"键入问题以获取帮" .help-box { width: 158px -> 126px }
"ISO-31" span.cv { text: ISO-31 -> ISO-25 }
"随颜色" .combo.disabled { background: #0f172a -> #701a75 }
--
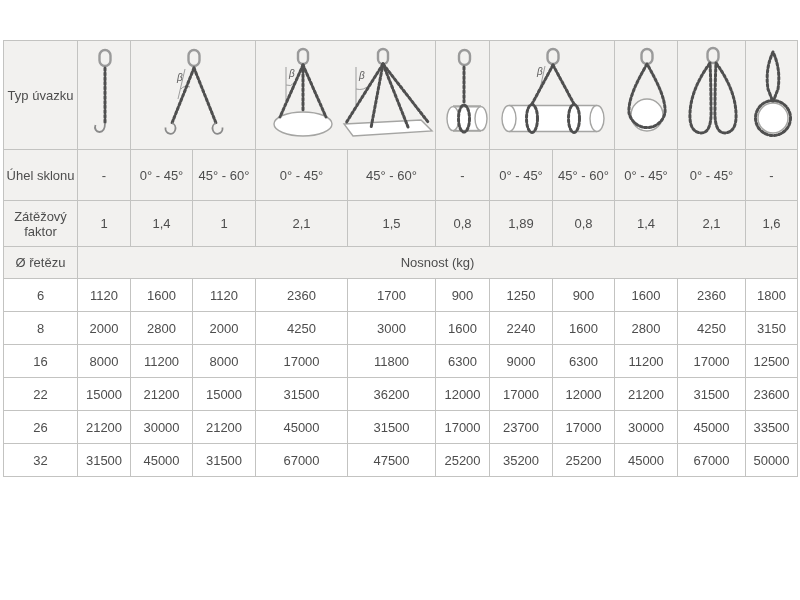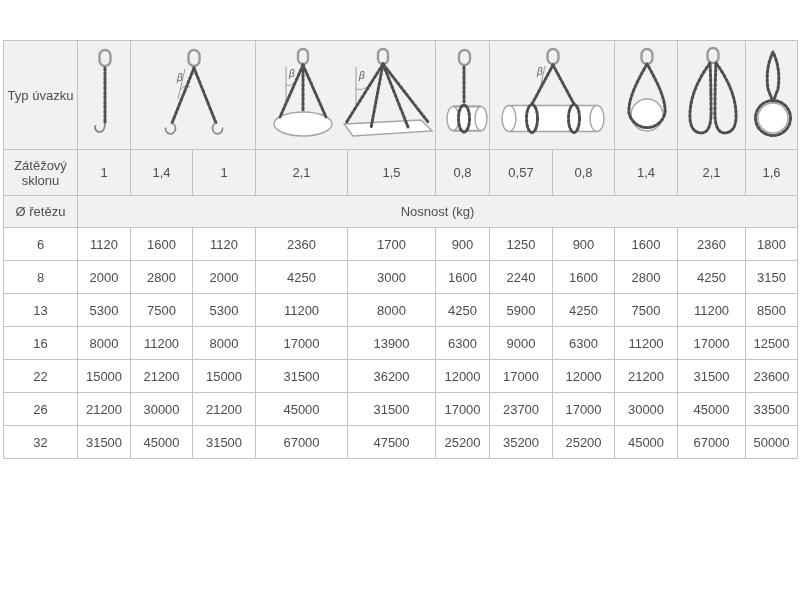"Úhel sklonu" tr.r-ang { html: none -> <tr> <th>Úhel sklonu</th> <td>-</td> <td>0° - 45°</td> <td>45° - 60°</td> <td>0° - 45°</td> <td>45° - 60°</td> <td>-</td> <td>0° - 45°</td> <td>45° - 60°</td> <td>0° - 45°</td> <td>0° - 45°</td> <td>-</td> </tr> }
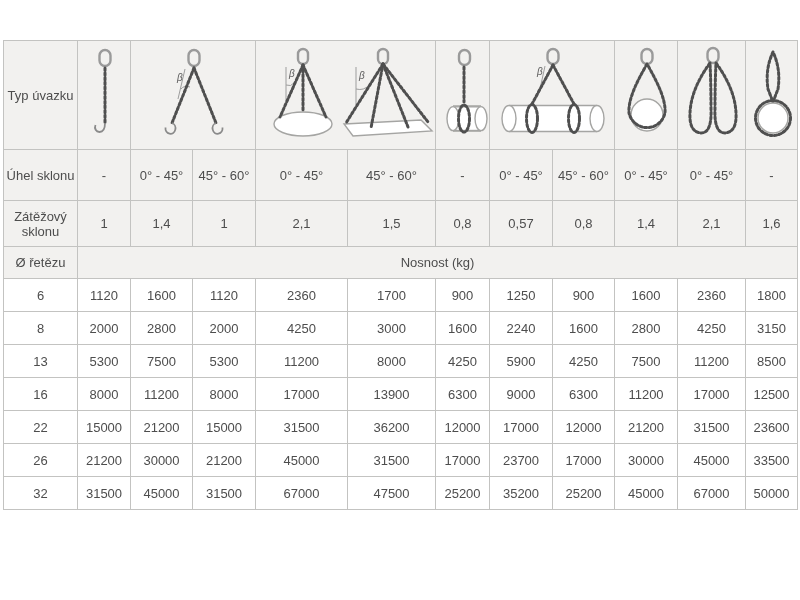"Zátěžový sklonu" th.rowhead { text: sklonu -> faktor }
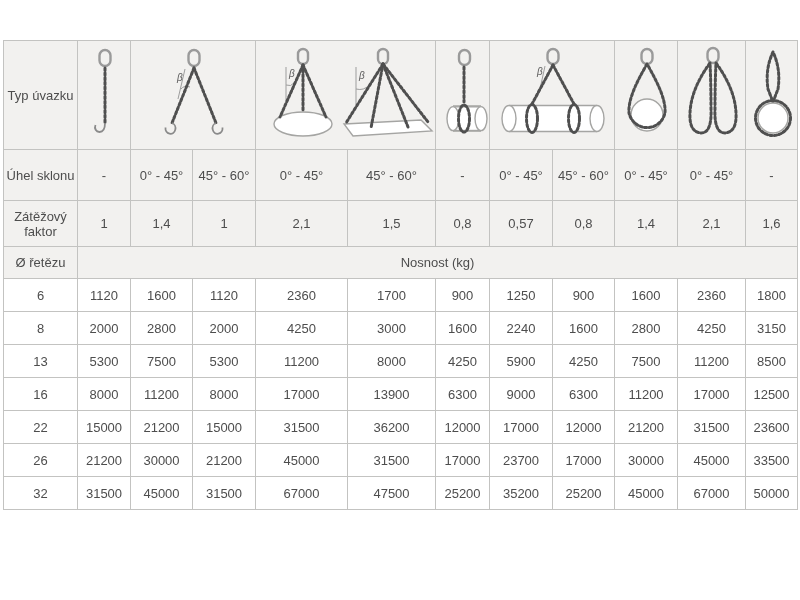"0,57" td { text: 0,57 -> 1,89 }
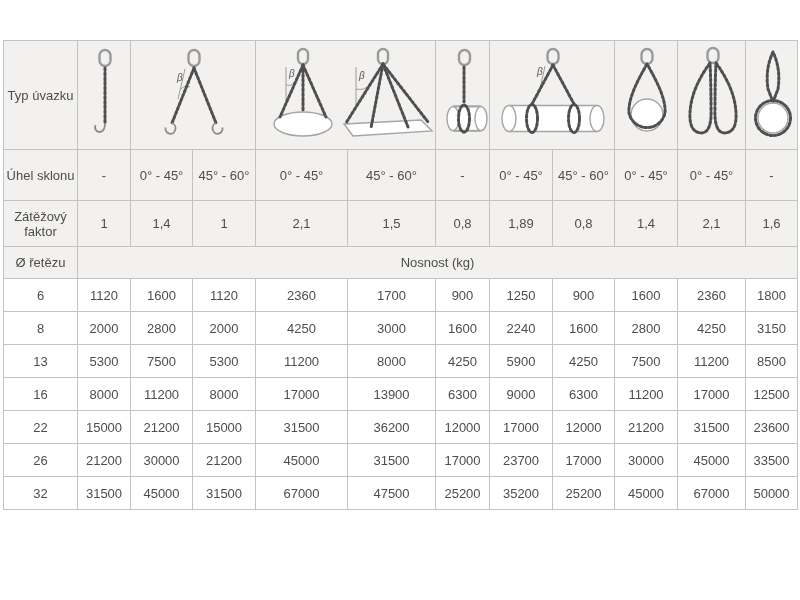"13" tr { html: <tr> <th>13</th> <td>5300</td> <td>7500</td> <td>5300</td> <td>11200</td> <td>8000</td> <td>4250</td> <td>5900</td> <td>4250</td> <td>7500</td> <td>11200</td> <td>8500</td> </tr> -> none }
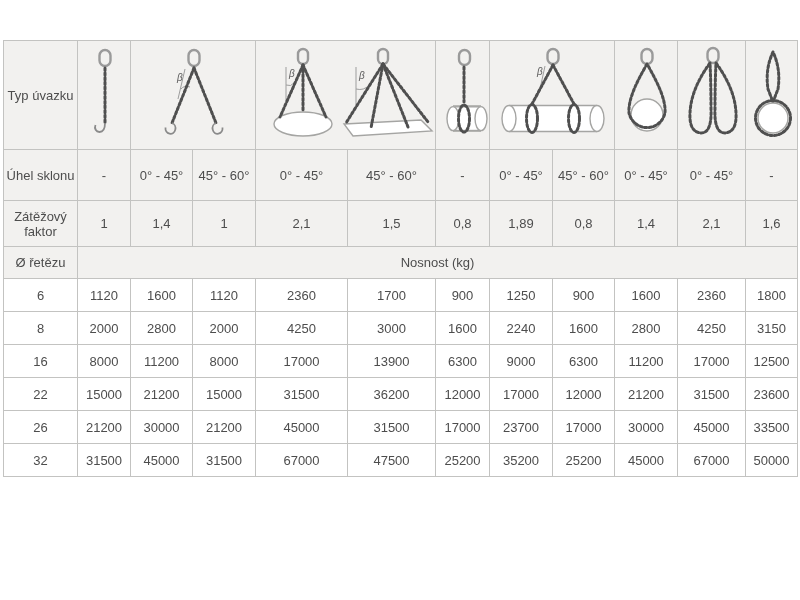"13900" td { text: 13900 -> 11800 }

[REQUIREMENT] Look above for the line with "text: 0,57 ->" and the line with "text: 13900 ->"; set down those two lines and all lines between them exactly, without pictures and without anything else.

[PROBLEM SOLUTION]
"0,57" td { text: 0,57 -> 1,89 }
"13" tr { html: <tr> <th>13</th> <td>5300</td> <td>7500</td> <td>5300</td> <td>11200</td> <td>8000</td> <td>4250</td> <td>5900</td> <td>4250</td> <td>7500</td> <td>11200</td> <td>8500</td> </tr> -> none }
"13900" td { text: 13900 -> 11800 }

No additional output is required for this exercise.